Yeah, I think it’s just awareness of the album. I’m not worried about it. I think our fans will buy it if they like it. I’m really not worried at all.
Do you have anything special to celebrate the release of the record?
We will be playing an in-store on the day of release at Ameba Music, which is a legendary record store in Hollywood which will be really cool. We’re really just about to hit the road and do some smaller club shows, so they should be really fun intimate club shows, and then we’ll be do some things like that record store show as much as we can just to do some fun things for people.
There’s a track on the album and while it’s distinctly Motion City Soundtrack – the track “Son Of A Gun” – it has a slight Pavement vibe about it. Where there any particular artists that influenced this record?
Honestly, everything that we do is influenced by something… whether or not we choose to admit that! Although, I have to agree with you. When Justin brought the idea of “Son Of A Gun” to the band we were all immediately looking at each other and like “Hmmm… listen to Pavement much?!”. It was VERY Pavement and I agree with you! I do think as you also said that it’s very distinctly Motion City Soundtrack. Fortunately, I think we’re able to get away with things like that where an idea can start a certain way and then once all of us are playing on it or Justin is singing on it that it becomes something else. I definitely agree with you… it’s very Pavement!

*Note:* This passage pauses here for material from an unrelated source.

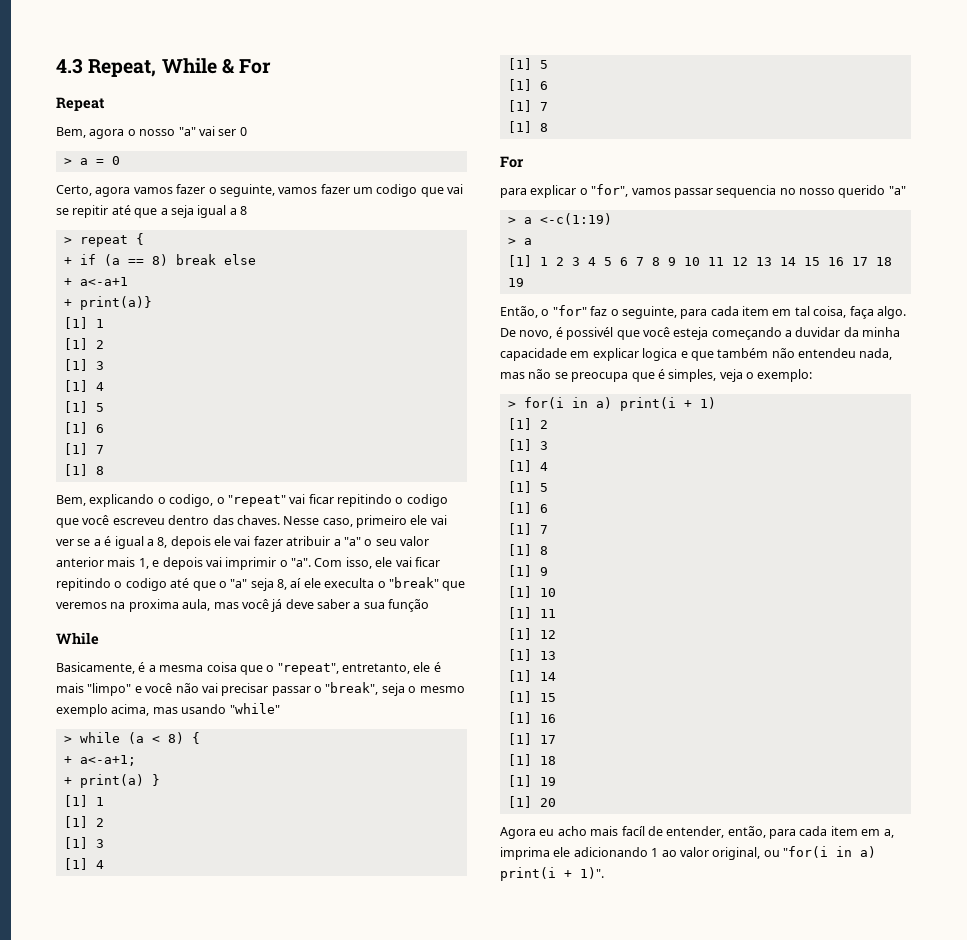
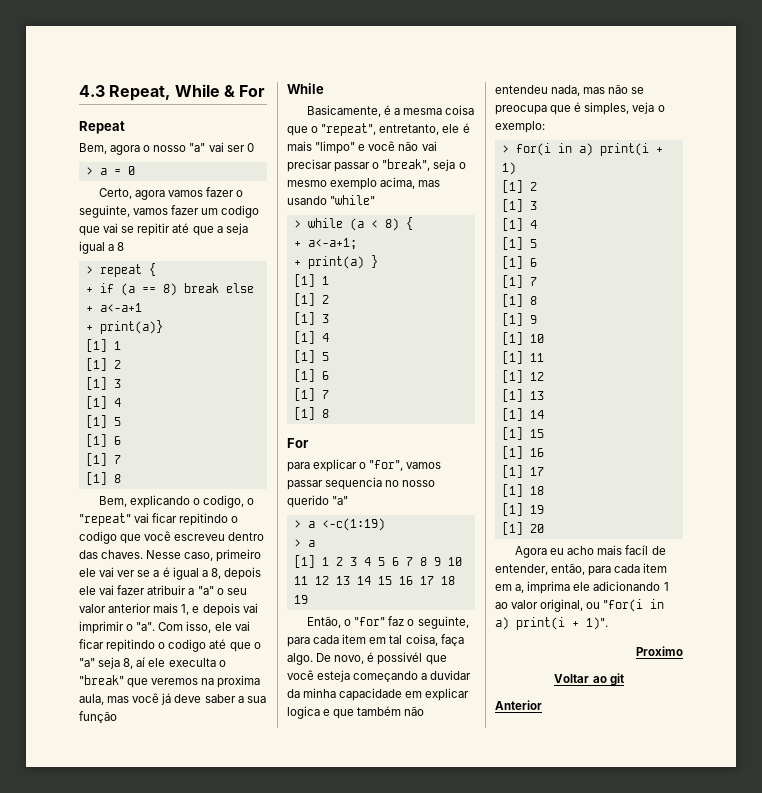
+ Proximo
+ Voltar ao git
+ Anterior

Talking about Justin’s lyrics for a moment; they’re seemingly honest and introspective, even when they’re cloaked in the guise of a different perspective like the track “Boxelder”. The track seems to written from a bug’s perspective. Is there any stuff that he brings into you guys, in the demoing or recording that he’ll present to you and then withdraw it and then hold back on certain material? Or is it all pretty much laid out there?
Definitely. I mean, the lyric process is probably the most intense whenever we write a record. I feel for him, I feel very sorry for him. He has a really hard job. He has to play guitar, he writes songs at home and then he has to write lyrics that everyone is happy with. Usually he’ll write a song and we’ll have nothing to say, but on this record there were a few instances where we felt like he was really, really intense but there were certain parts where he wasn’t quite achieving what we felt the overall song should achieve. We kind of made him go back to the drawing board a few times and specifically with the song “Timelines”. He had to re-do it several times to a point where he felt good about it and the band felt good about it. Usually and fortunately he is very open to us about having a say in the lyrics, and that’s very cool of him. He doesn’t have to be like that.

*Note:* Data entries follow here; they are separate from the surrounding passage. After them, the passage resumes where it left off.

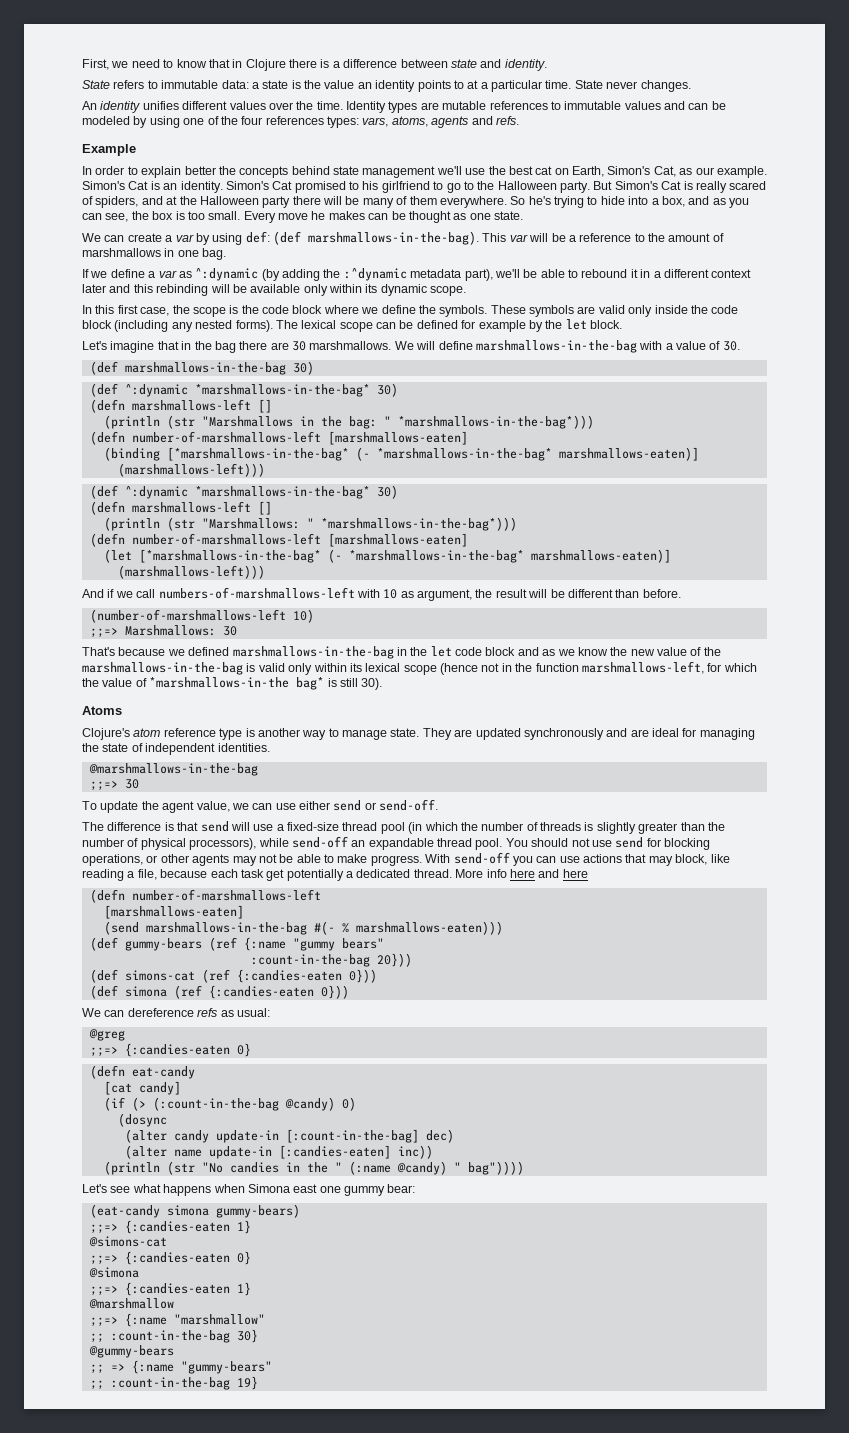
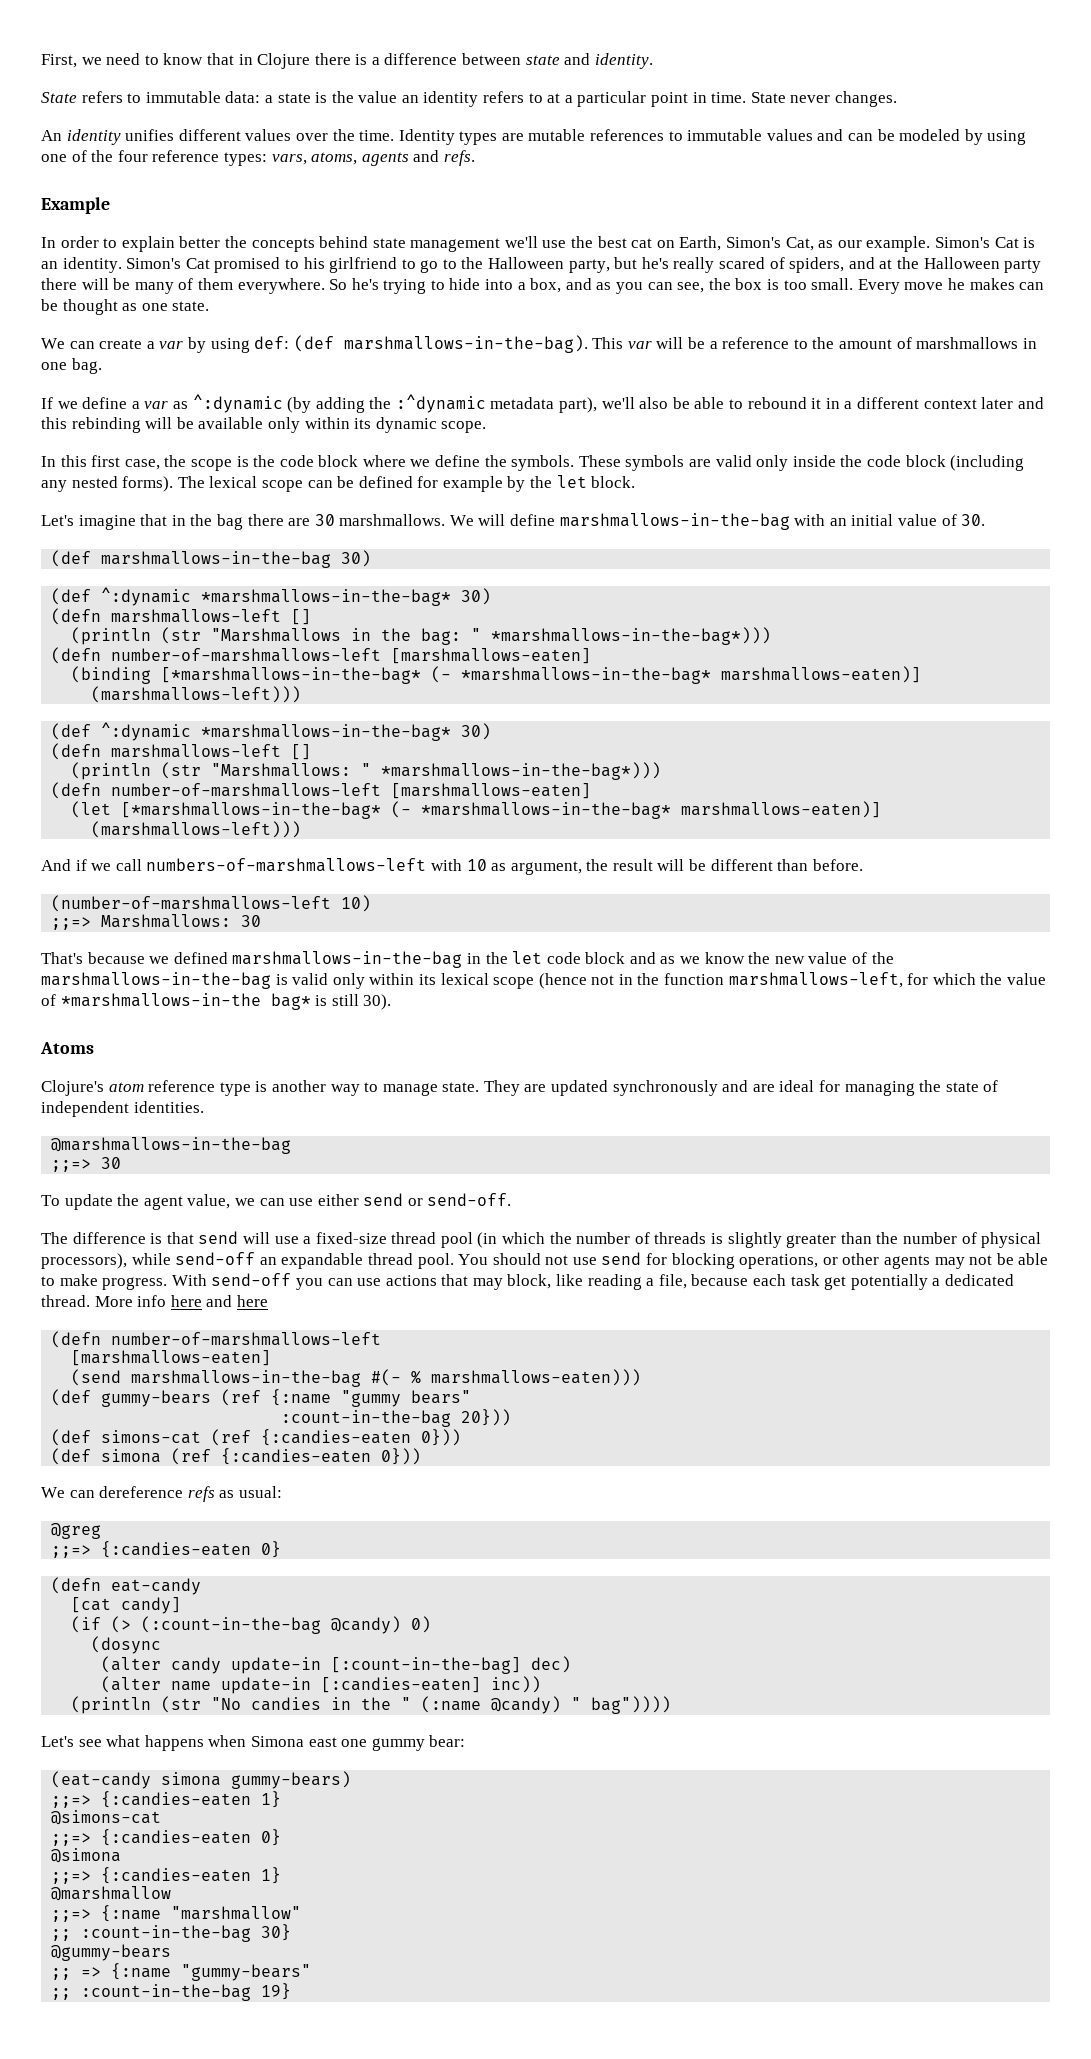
- State refers to immutable data: a state is the value an identity points to at a particular time.
+ State refers to immutable data: a state is the value an identity refers to at a particular point in time.
- Identity types are mutable references to immutable values and can be modeled by using one of the four references types: vars, atoms, agents and refs.
+ Identity types are mutable references to immutable values and can be modeled by using one of the four reference types: vars, atoms, agents and refs.
- Simon's Cat promised to his girlfriend to go to the Halloween party. But Simon's Cat is really scared of spiders, and at the Halloween party there will be many of them everywhere.
+ Simon's Cat promised to his girlfriend to go to the Halloween party, but he's really scared of spiders, and at the Halloween party there will be many of them everywhere.
- If we define a var as ^:dynamic (by adding the :^dynamic metadata part), we'll be able to rebound it in a different context later and this rebinding will be available only within its dynamic scope.
+ If we define a var as ^:dynamic (by adding the :^dynamic metadata part), we'll also be able to rebound it in a different context later and this rebinding will be available only within its dynamic scope.
- We will define marshmallows-in-the-bag with a value of 30.
+ We will define marshmallows-in-the-bag with an initial value of 30.

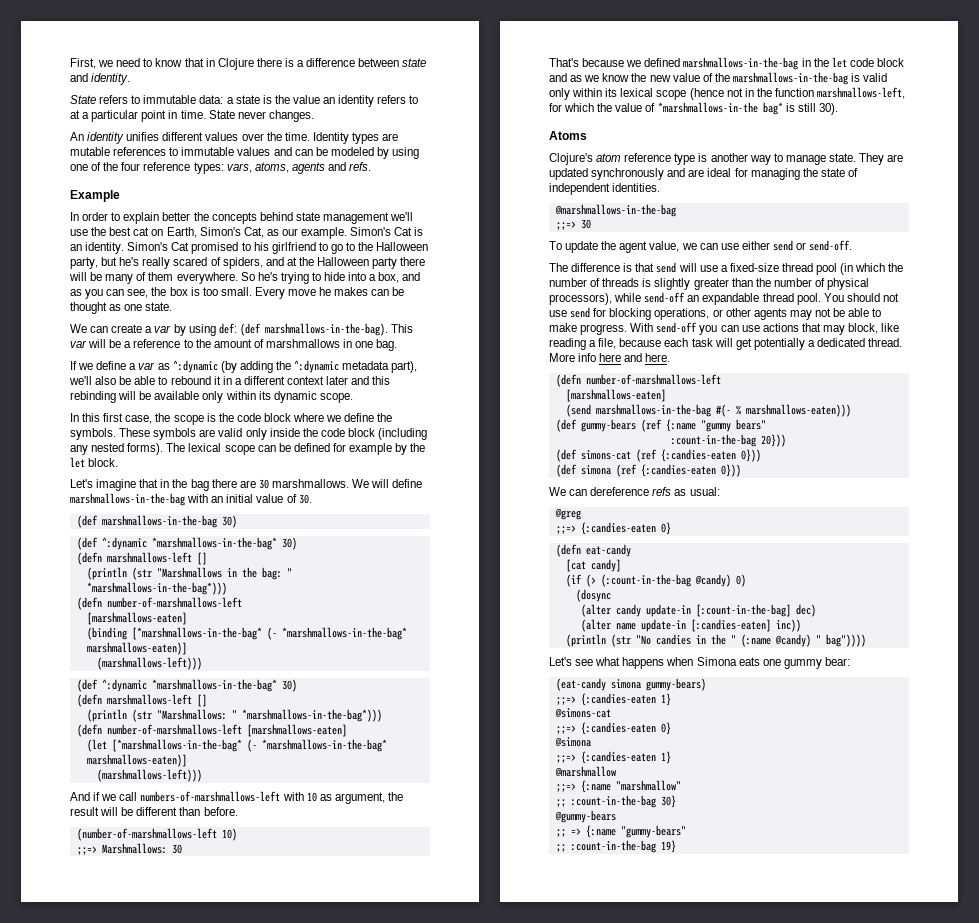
- If we define a var as ^:dynamic (by adding the :^dynamic metadata part), we'll also be able to rebound it in a different context later and this rebinding will be available only within its dynamic scope.
+ If we define a var as ^:dynamic (by adding the ^:dynamic metadata part), we'll also be able to rebound it in a different context later and this rebinding will be available only within its dynamic scope.
  (println (str "Marshmallows in the bag: " *marshmallows-in-the-bag*)))
- (defn number-of-marshmallows-left [marshmallows-eaten]
+ (defn number-of-marshmallows-left
+ [marshmallows-eaten]
- With send-off you can use actions that may block, like reading a file, because each task get potentially a dedicated thread.
+ With send-off you can use actions that may block, like reading a file, because each task will get potentially a dedicated thread.
- More info here and here
+ More info here and here.
- Let's see what happens when Simona east one gummy bear:
+ Let's see what happens when Simona eats one gummy bear:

You’re releasing “Go” through Epitaph after taking the last record to Columbia. What was the reason that you decided to come back and release this one through Epitaph Records?
Well, Epitaph has been home to us for so many years and we have has such good experiences there before leaving when our contract was up. It just felt right. When we were on a major label, Brett said to us, “You need to come back; you’re always welcome here. This can always be home to you”. It meant a lot because he could have been very upset with us and he could have been mad and never wanted to speak to us again because we left his label and went to a major. That’s not how he was though, he was very cool and open and he’s always been like a brother to us. We felt really good about coming back and working with Epitaph again.
What does is feel like to be, what I’d consider more of an indie-rock band on a punk rock record label and predominantly touring with punk rock acts like with Warped Tour, Soundwave and other festivals worldwide?
It’s an interesting thing because that’s always been our existence. We’ve done the Warped Tour for so many years and we’ve never felt like we truly fit in there but somehow we did. At the same time I feel like we could have been on a more indie bill. I think that we kind of get lumped in more with the punk side of things just because of the bands that we tour with and the bands that are on our label and things like that. Does it bother us one bit? It’s just music! People like to label things and we just like to say that it’s music and then go from there. Why label things? Why be worried about it? We’ll go out with anyone that’s excited about going on tour to play to people. It really doesn’t bother us at all.
This is actually the first album that’s released on your imprint label the Boombox Generation. I know that you had the split EP prior with Trampled by Turtles but is there any possibility that you’re looking at signing any other artists to the Boombox Generation going forward or is it exclusively going to be for you records?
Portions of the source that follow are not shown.